What you will do: An exact transcription of all the data is required; the pictures are to be left out.

Supplied data:
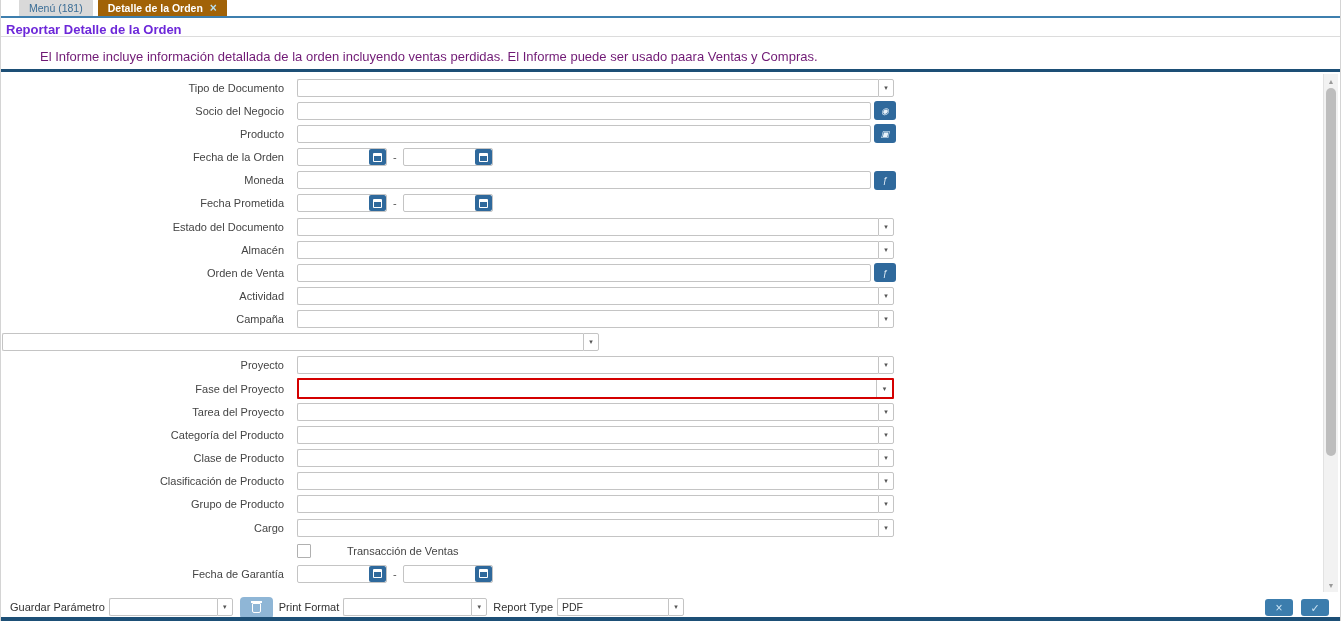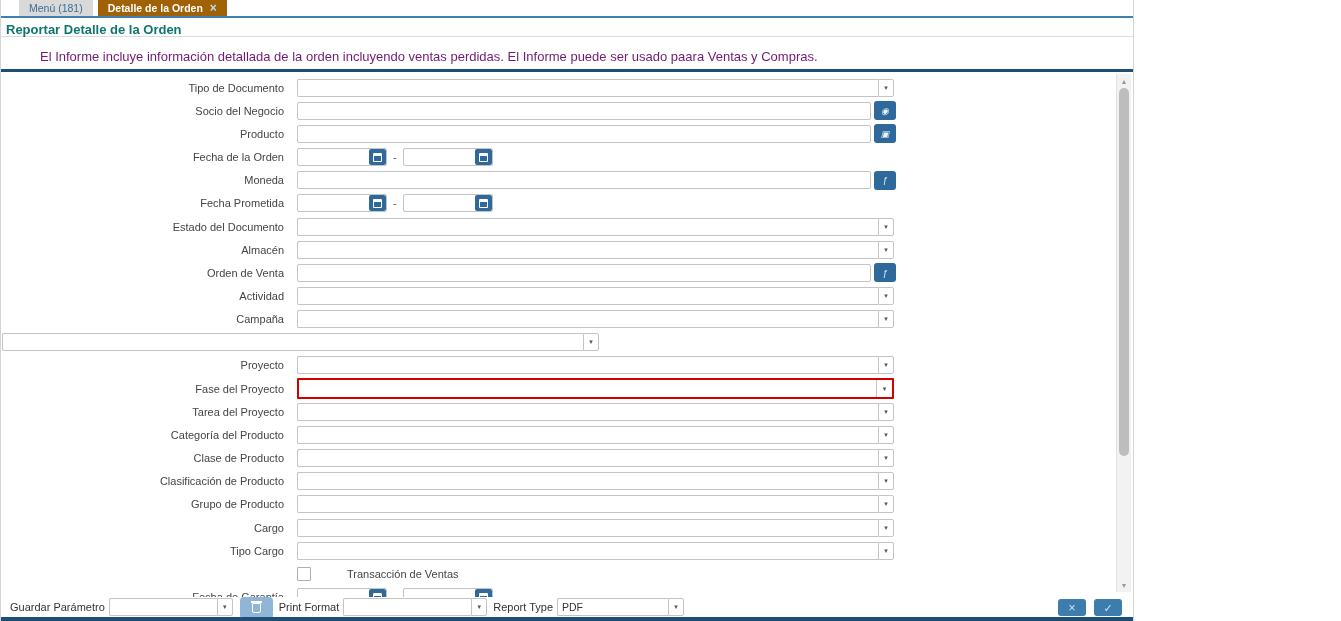"Menú (181)" .page { width: 1134px -> 1341px }
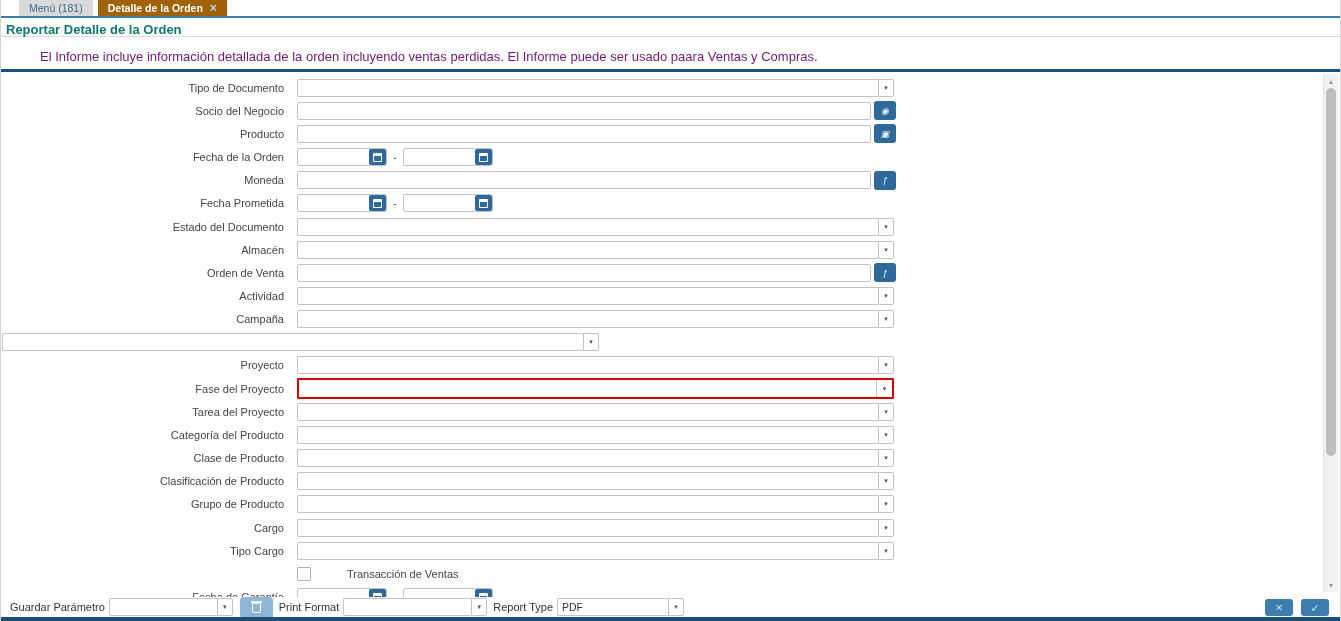"Reportar Detalle de la Orden" .page-title { color: #0f766e -> #6d28d9 }
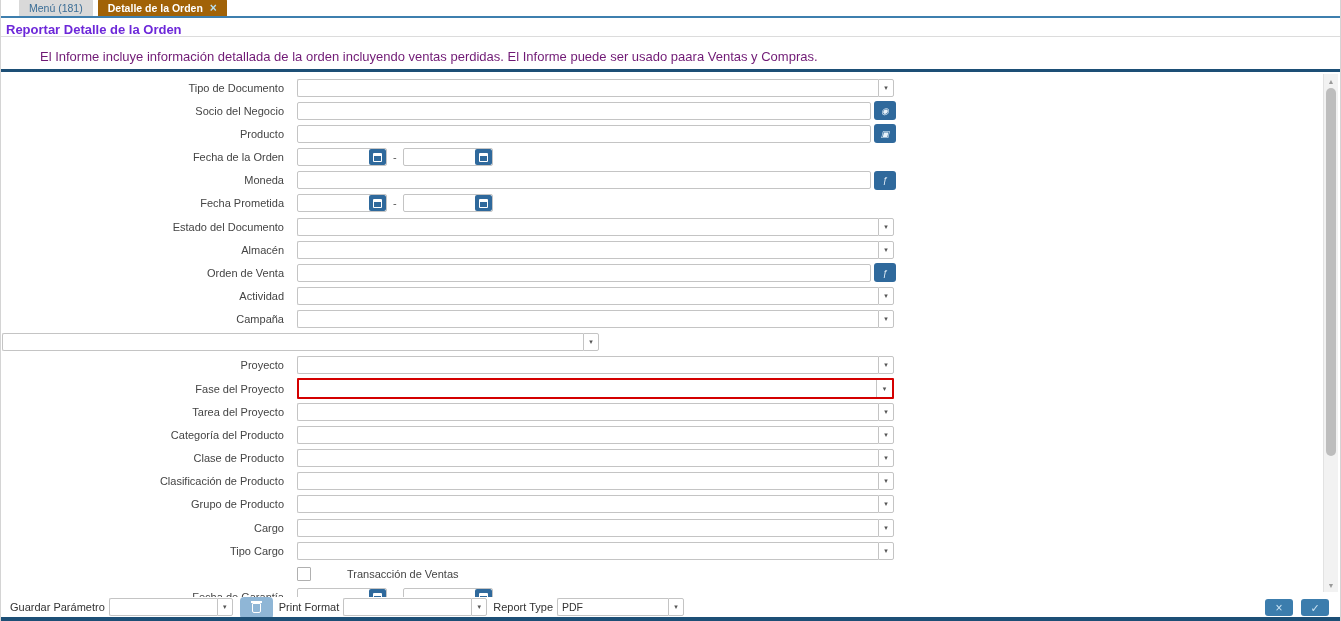"Tipo Cargo" div.row { html: <div> <div>Tipo Cargo</div> <div> <div> <div></div> <div> <span>▾</span> </div> </div> </div> </div> -> none }
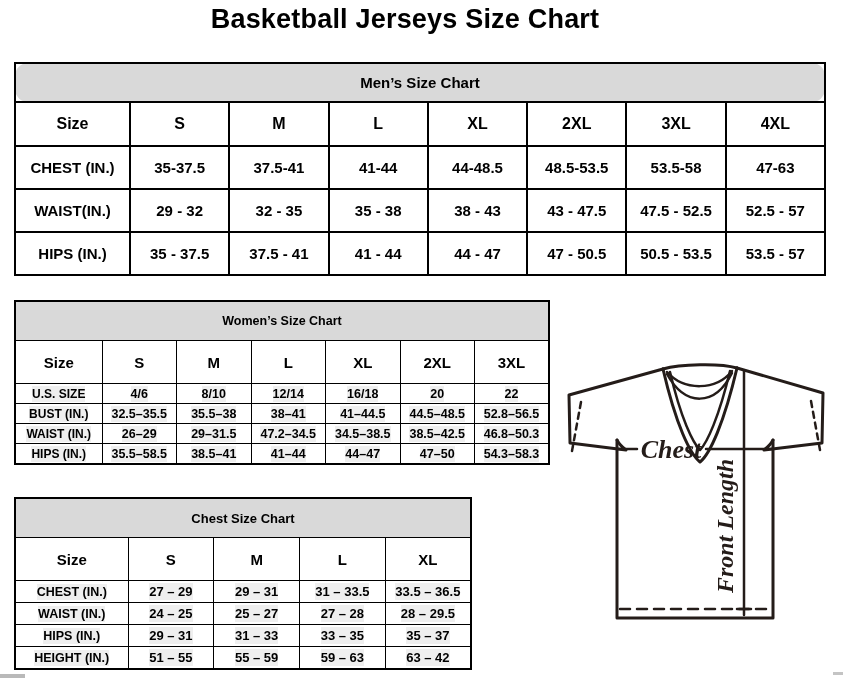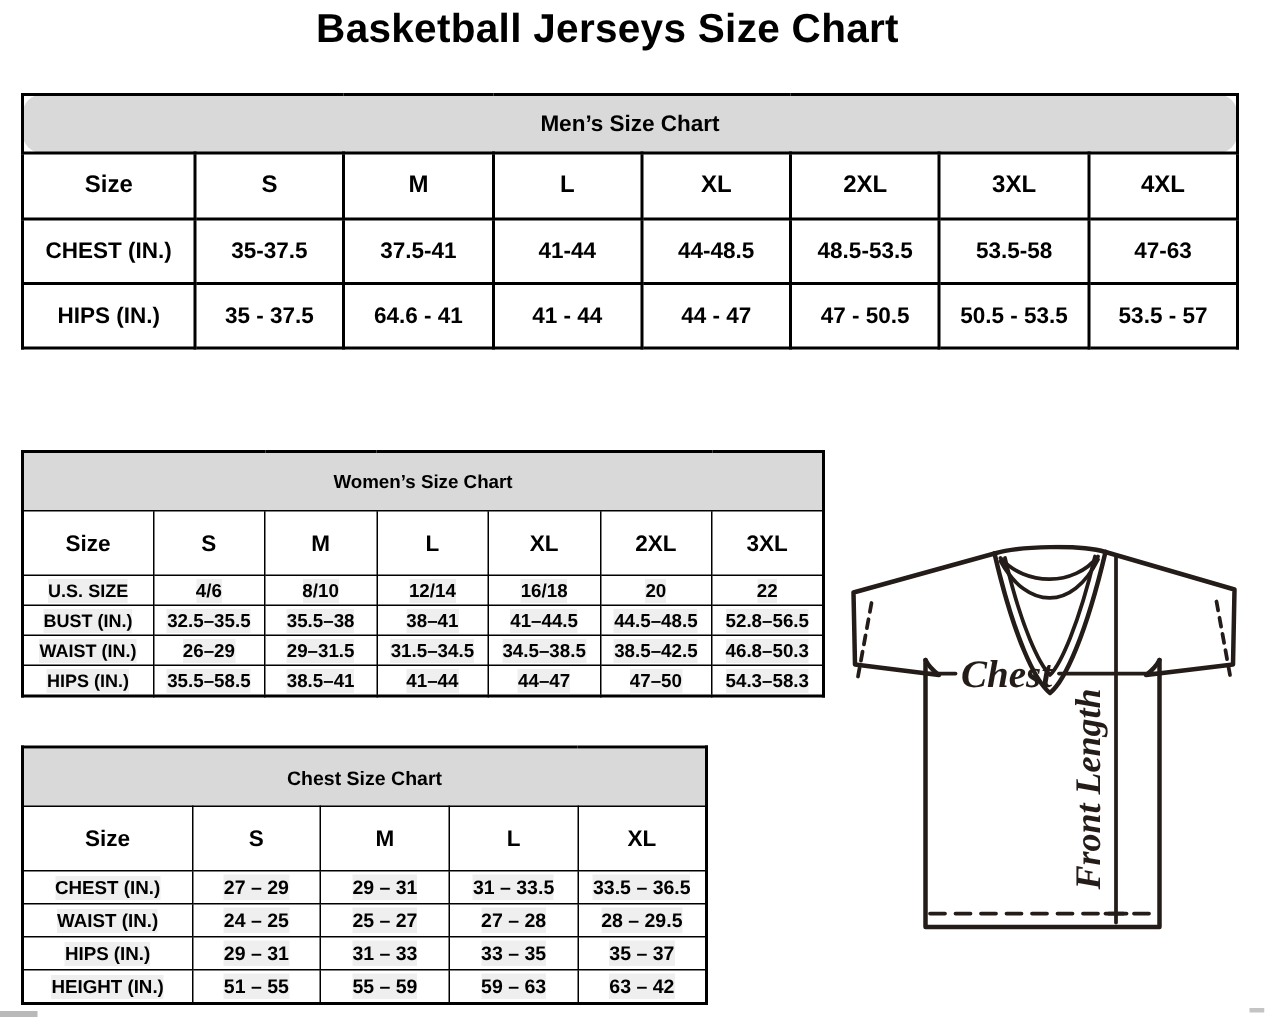"WAIST(IN.)" tr { html: none -> <tr> <td>WAIST(IN.)</td> <td>29 - 32</td> <td>32 - 35</td> <td>35 - 38</td> <td>38 - 43</td> <td>43 - 47.5</td> <td>47.5 - 52.5</td> <td>52.5 - 57</td> </tr> }
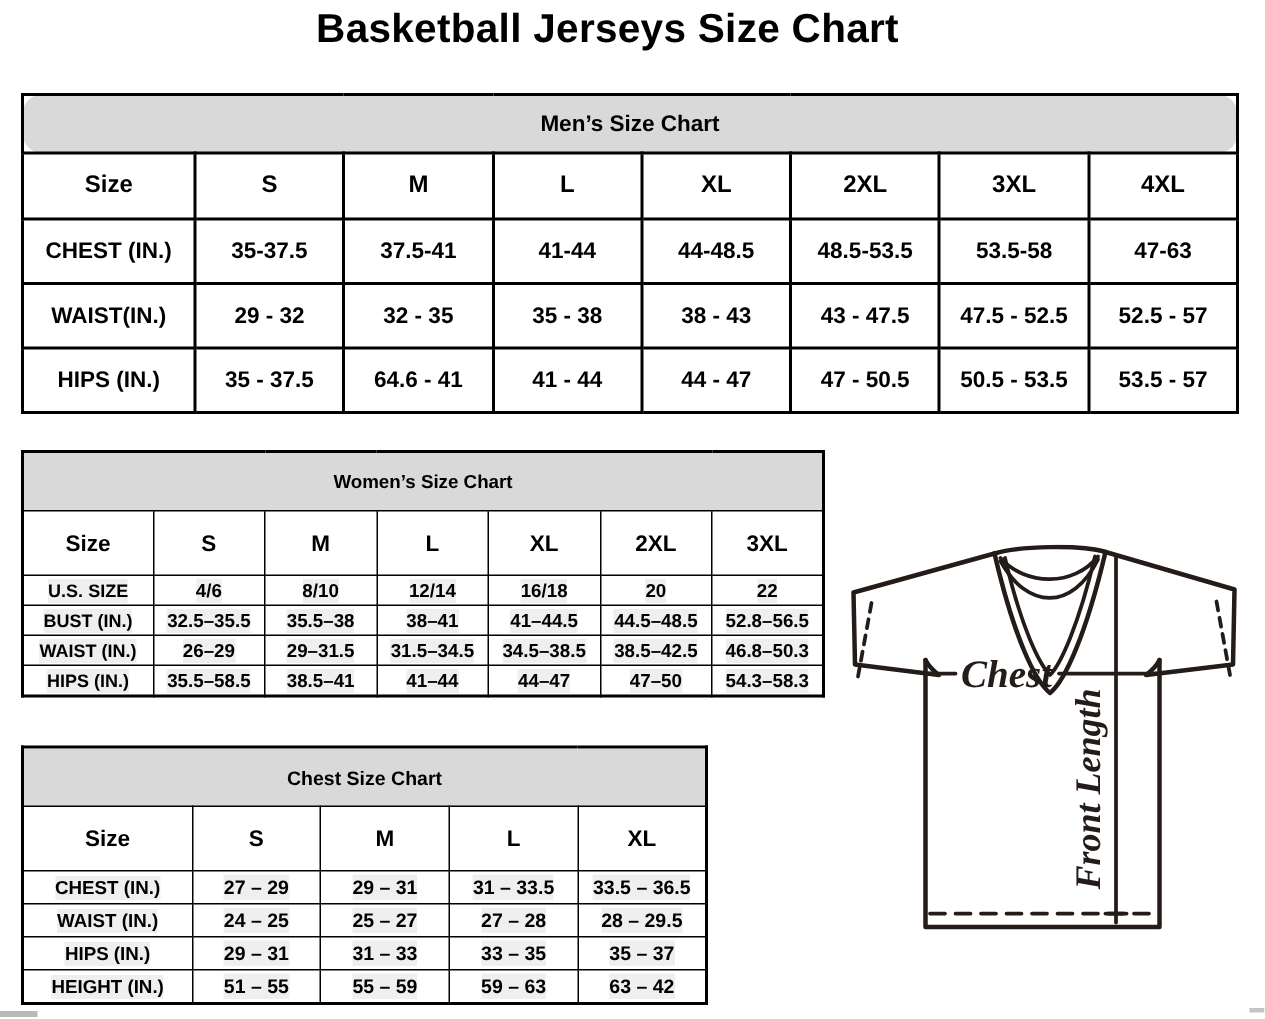"64.6 - 41" td { text: 64.6 -> 37.5 }
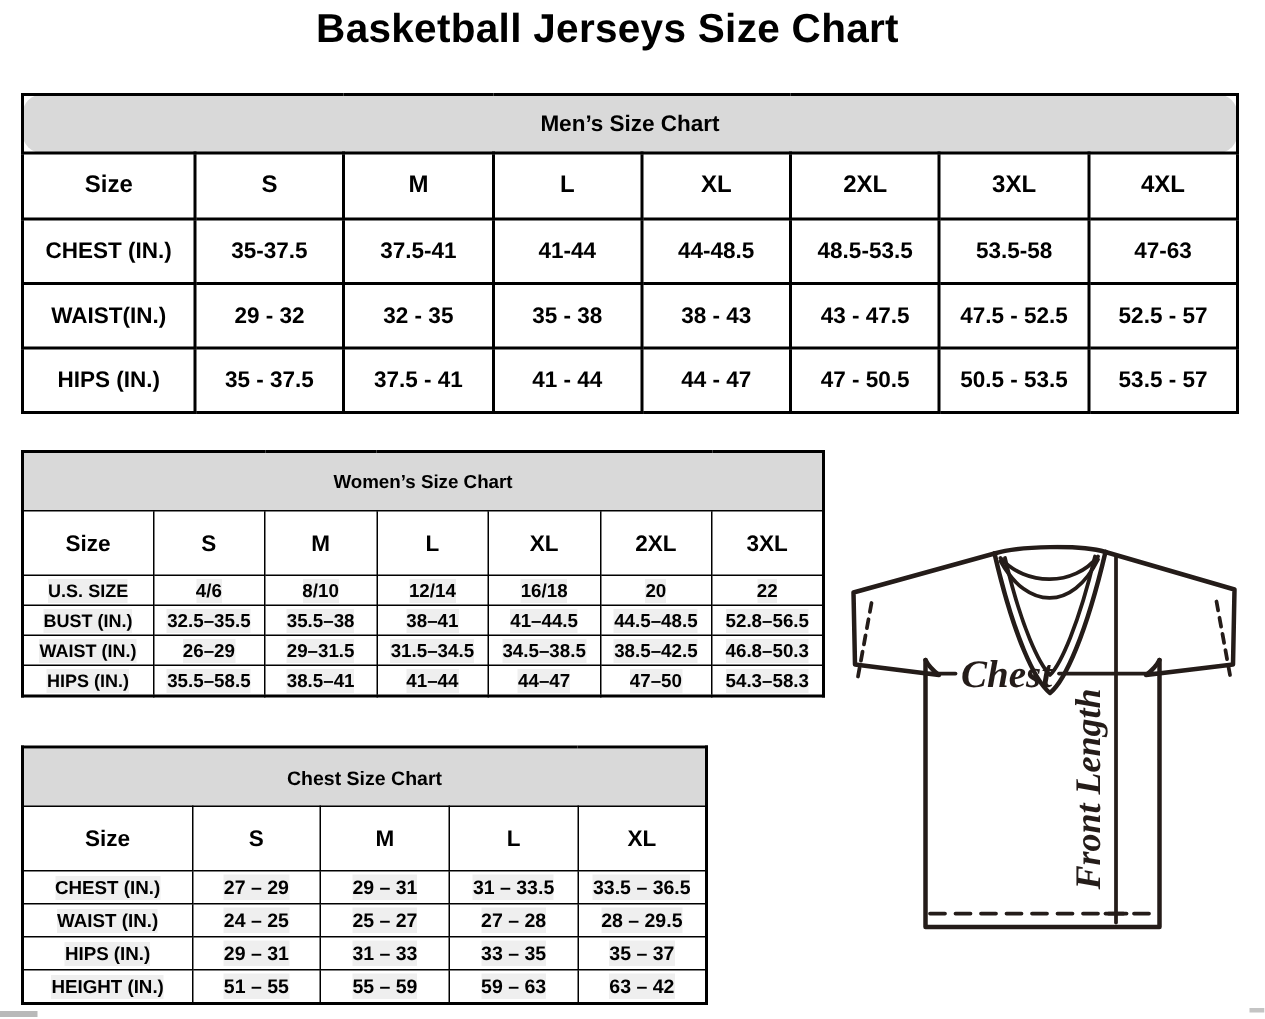"31.5–34.5" span.hl { text: 31.5 -> 47.2 }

Solution to this task:
"Menú (181)" .page { width: 1134px -> 1341px }
"Reportar Detalle de la Orden" .page-title { color: #0f766e -> #6d28d9 }
"Tipo Cargo" div.row { html: <div> <div>Tipo Cargo</div> <div> <div> <div></div> <div> <span>▾</span> </div> </div> </div> </div> -> none }
"WAIST(IN.)" tr { html: none -> <tr> <td>WAIST(IN.)</td> <td>29 - 32</td> <td>32 - 35</td> <td>35 - 38</td> <td>38 - 43</td> <td>43 - 47.5</td> <td>47.5 - 52.5</td> <td>52.5 - 57</td> </tr> }
"64.6 - 41" td { text: 64.6 -> 37.5 }
"31.5–34.5" span.hl { text: 31.5 -> 47.2 }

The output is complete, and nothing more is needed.